■ **EXERCISE MATERIALS**:
--- START ---
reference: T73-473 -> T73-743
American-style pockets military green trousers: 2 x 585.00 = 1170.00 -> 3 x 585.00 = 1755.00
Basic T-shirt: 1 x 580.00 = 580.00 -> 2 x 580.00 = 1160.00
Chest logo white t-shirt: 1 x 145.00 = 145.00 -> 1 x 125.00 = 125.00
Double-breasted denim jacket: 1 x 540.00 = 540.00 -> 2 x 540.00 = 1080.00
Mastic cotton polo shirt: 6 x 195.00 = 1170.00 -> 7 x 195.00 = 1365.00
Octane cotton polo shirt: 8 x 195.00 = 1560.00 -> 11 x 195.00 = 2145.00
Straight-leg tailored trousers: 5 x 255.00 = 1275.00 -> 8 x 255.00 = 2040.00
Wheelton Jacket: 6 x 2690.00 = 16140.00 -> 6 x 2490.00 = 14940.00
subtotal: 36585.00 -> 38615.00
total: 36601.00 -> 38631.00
--- END ---
--- START ---
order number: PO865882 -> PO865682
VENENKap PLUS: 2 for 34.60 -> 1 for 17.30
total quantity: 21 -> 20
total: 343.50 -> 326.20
--- END ---
--- START ---
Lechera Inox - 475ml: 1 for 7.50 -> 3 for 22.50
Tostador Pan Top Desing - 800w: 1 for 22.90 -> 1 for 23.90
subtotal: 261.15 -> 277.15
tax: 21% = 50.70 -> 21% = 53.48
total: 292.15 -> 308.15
--- END ---
■ **PROMPT**: In the material above, find the line containing "Tostador Pan Top" and the line containing "total: 292.15 -> 308.15", then write out exactly those two lines and every line between them, and nothing more.

■ **REPLY TO THE TASK**:
Tostador Pan Top Desing - 800w: 1 for 22.90 -> 1 for 23.90
subtotal: 261.15 -> 277.15
tax: 21% = 50.70 -> 21% = 53.48
total: 292.15 -> 308.15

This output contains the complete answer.